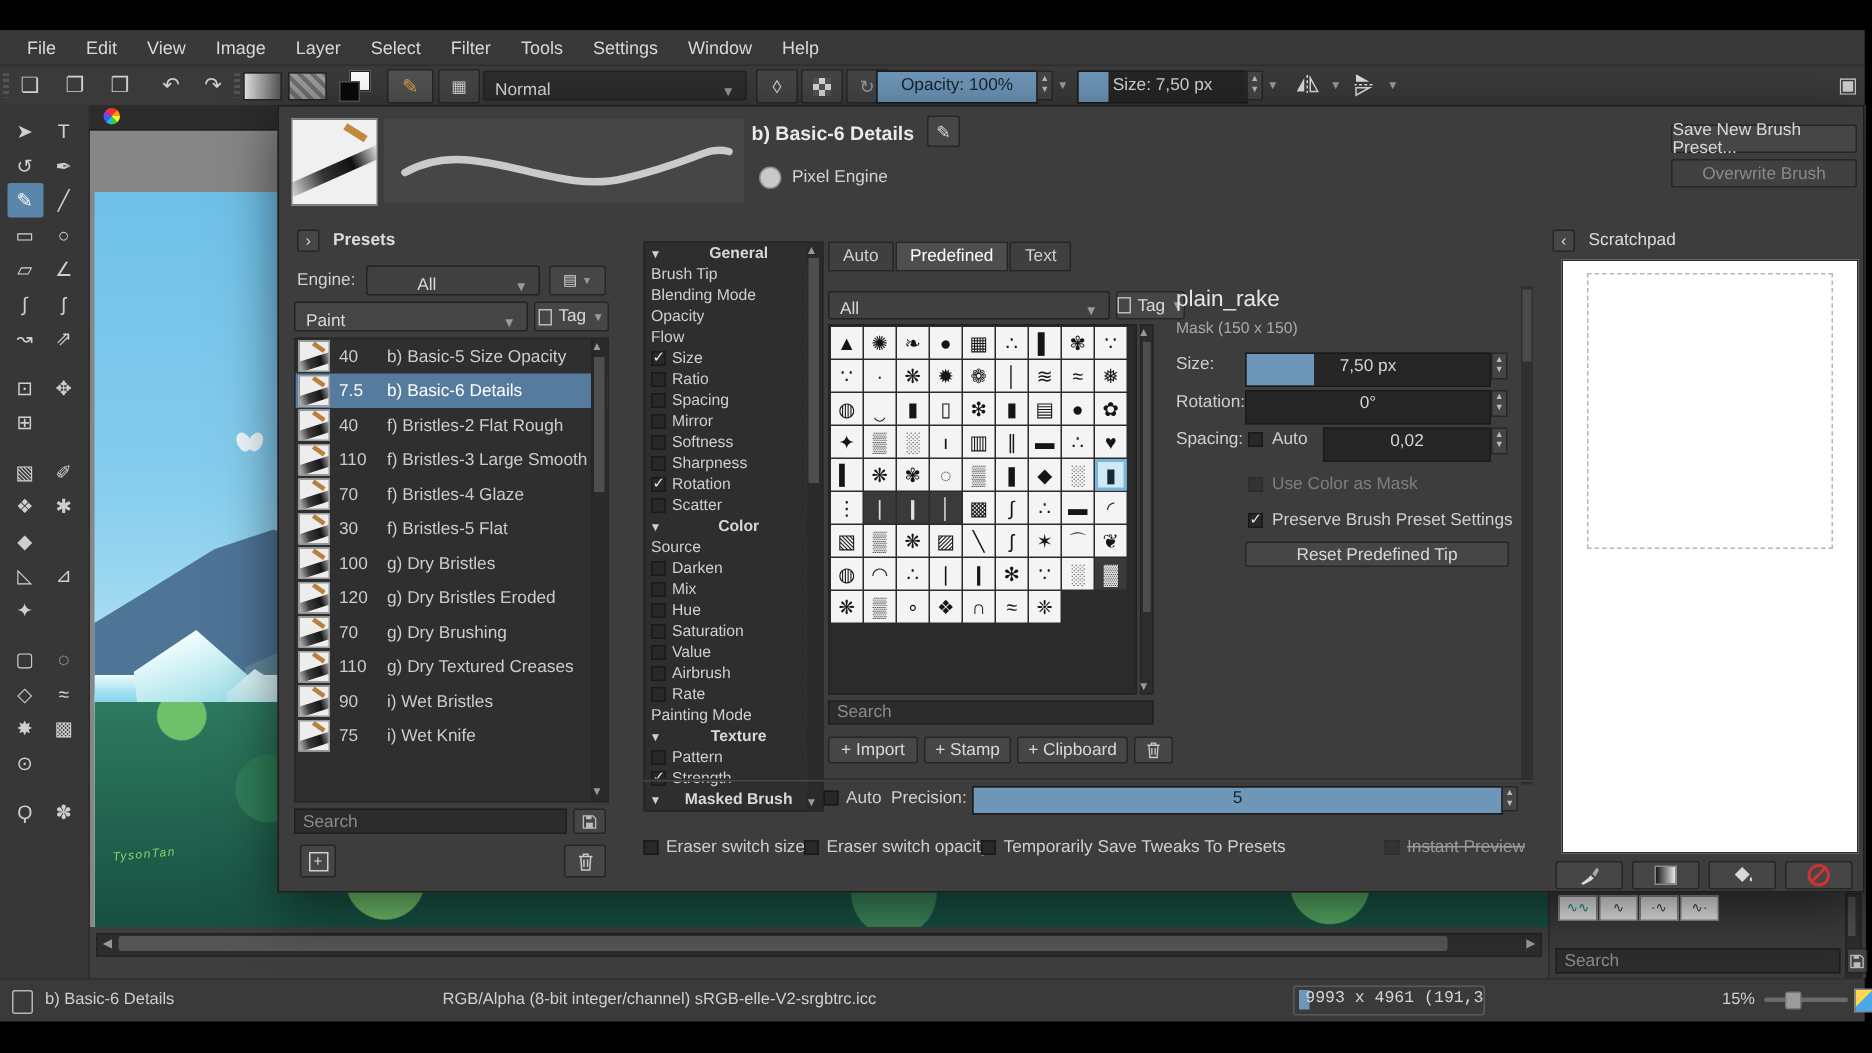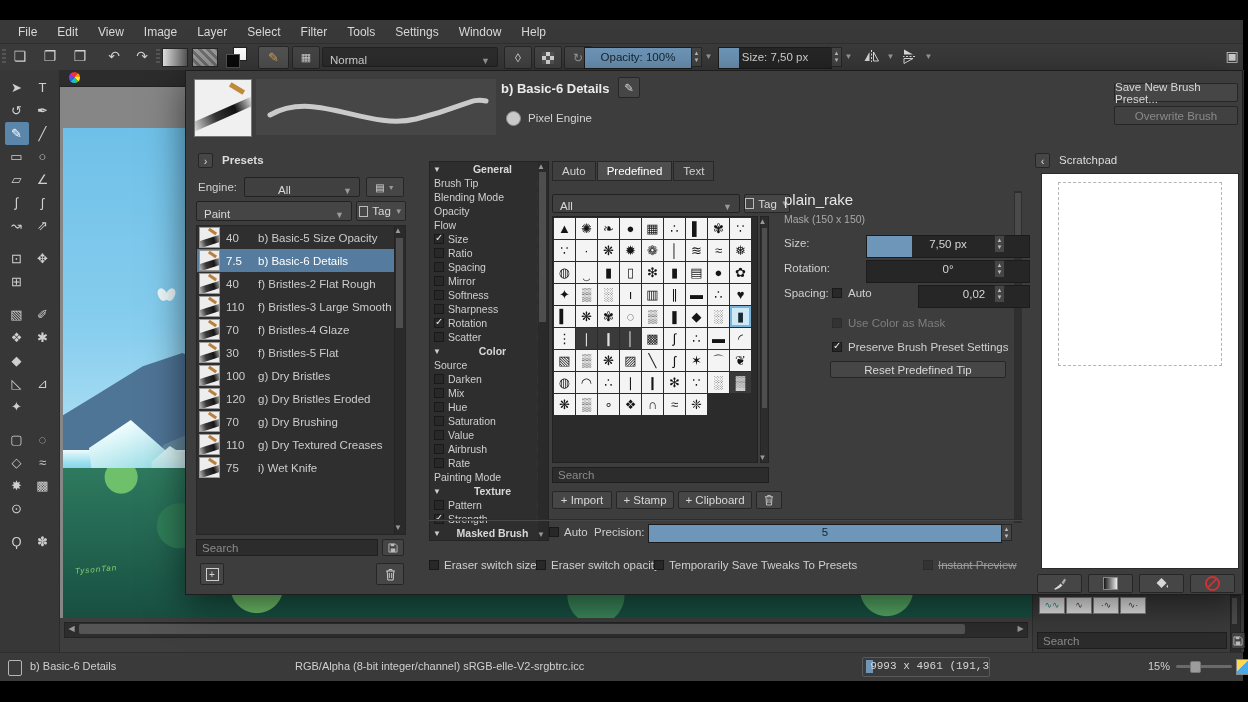--- a/index.html
+++ b/index.html
@@ -151,21 +151,21 @@
   .tip-sb{position:absolute;left:574px;top:145px;width:9px;height:247px;background:#2d2d2d;border:1px solid #242424;box-sizing:border-box;}
   .tip-sb .thumb{position:absolute;left:1px;top:11px;width:5px;height:180px;background:#4e4e4e;}
   .mid-sb{position:absolute;left:828px;top:120px;width:8px;height:332px;background:#2f2f2f;}
   .mid-sb .thumb{position:absolute;left:1px;top:2px;width:6px;height:48px;background:#4a4a4a;}
 
   
   .details{position:absolute;left:596px;top:120px;width:232px;height:300px;}
   .d-name{position:absolute;left:2px;top:0px;font-size:15px;color:#e6e6e6;}
   .d-sub{position:absolute;left:2px;top:22px;font-size:10.5px;color:#a9a9a9;}
   .d-lbl{position:absolute;font-size:11.5px;color:#cfcfcf;}
-  .fld{position:absolute;background:#262626;border:1px solid #1b1b1b;height:23px;box-sizing:border-box;overflow:hidden;margin-left:36px;}
+  .fld{position:absolute;background:#262626;border:1px solid #1b1b1b;height:23px;box-sizing:border-box;overflow:hidden;}
   .fld .fill{position:absolute;left:0;top:0;bottom:0;background:#6e96b8;}
   .fld .val{position:relative;display:block;text-align:center;font-size:11.5px;line-height:16px;color:#d5d5d5;}
   .d-dis{color:#7e7e7e;}
   .reset-btn{left:48px;top:170px;width:176px;height:17px;}
 
   
   .sep{position:absolute;left:243px;top:448px;width:594px;height:1px;background:#2c2c2c;border-bottom:1px solid #474747;}
   .prec-lbl{position:absolute;font-size:11.5px;color:#cfcfcf;}
   .fchecks{position:absolute;left:0;top:488px;width:100%;height:16px;}
   .fcheck{position:absolute;display:flex;align-items:center;gap:5px;font-size:11.5px;color:#cfcfcf;}
@@ -561,20 +561,25 @@
               </div>
               <div class="preset-row">
                 <div class="pthumb"></div>
                 <span class="pnum">70</span>
                 <span class="pname">g) Dry Brushing</span>
               </div>
               <div class="preset-row">
                 <div class="pthumb"></div>
                 <span class="pnum">110</span>
                 <span class="pname">g) Dry Textured Creases</span>
+              </div>
+              <div class="preset-row">
+                <div class="pthumb"></div>
+                <span class="pnum">90</span>
+                <span class="pname">i) Wet Bristles</span>
               </div>
               <div class="preset-row">
                 <div class="pthumb"></div>
                 <span class="pnum">75</span>
                 <span class="pname">i) Wet Knife</span>
               </div>
             </div>
           <div class="plist-sb">
             <div class="sb-arr" style="left:-2px;top:0;width:10px;height:10px;line-height:10px">▲</div>
             <div class="thumb"></div>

.....

» WHAT NEEDS TO BE DONE
What this calls for is the material above set down exactly, pictures excluded.

» WRITTEN ANSWER
--- a/index.html
+++ b/index.html
@@ -151,21 +151,21 @@
   .tip-sb{position:absolute;left:574px;top:145px;width:9px;height:247px;background:#2d2d2d;border:1px solid #242424;box-sizing:border-box;}
   .tip-sb .thumb{position:absolute;left:1px;top:11px;width:5px;height:180px;background:#4e4e4e;}
   .mid-sb{position:absolute;left:828px;top:120px;width:8px;height:332px;background:#2f2f2f;}
   .mid-sb .thumb{position:absolute;left:1px;top:2px;width:6px;height:48px;background:#4a4a4a;}
 
   
   .details{position:absolute;left:596px;top:120px;width:232px;height:300px;}
   .d-name{position:absolute;left:2px;top:0px;font-size:15px;color:#e6e6e6;}
   .d-sub{position:absolute;left:2px;top:22px;font-size:10.5px;color:#a9a9a9;}
   .d-lbl{position:absolute;font-size:11.5px;color:#cfcfcf;}
-  .fld{position:absolute;background:#262626;border:1px solid #1b1b1b;height:23px;box-sizing:border-box;overflow:hidden;margin-left:36px;}
+  .fld{position:absolute;background:#262626;border:1px solid #1b1b1b;height:23px;box-sizing:border-box;overflow:hidden;}
   .fld .fill{position:absolute;left:0;top:0;bottom:0;background:#6e96b8;}
   .fld .val{position:relative;display:block;text-align:center;font-size:11.5px;line-height:16px;color:#d5d5d5;}
   .d-dis{color:#7e7e7e;}
   .reset-btn{left:48px;top:170px;width:176px;height:17px;}
 
   
   .sep{position:absolute;left:243px;top:448px;width:594px;height:1px;background:#2c2c2c;border-bottom:1px solid #474747;}
   .prec-lbl{position:absolute;font-size:11.5px;color:#cfcfcf;}
   .fchecks{position:absolute;left:0;top:488px;width:100%;height:16px;}
   .fcheck{position:absolute;display:flex;align-items:center;gap:5px;font-size:11.5px;color:#cfcfcf;}
@@ -561,20 +561,25 @@
               </div>
               <div class="preset-row">
                 <div class="pthumb"></div>
                 <span class="pnum">70</span>
                 <span class="pname">g) Dry Brushing</span>
               </div>
               <div class="preset-row">
                 <div class="pthumb"></div>
                 <span class="pnum">110</span>
                 <span class="pname">g) Dry Textured Creases</span>
+              </div>
+              <div class="preset-row">
+                <div class="pthumb"></div>
+                <span class="pnum">90</span>
+                <span class="pname">i) Wet Bristles</span>
               </div>
               <div class="preset-row">
                 <div class="pthumb"></div>
                 <span class="pnum">75</span>
                 <span class="pname">i) Wet Knife</span>
               </div>
             </div>
           <div class="plist-sb">
             <div class="sb-arr" style="left:-2px;top:0;width:10px;height:10px;line-height:10px">▲</div>
             <div class="thumb"></div>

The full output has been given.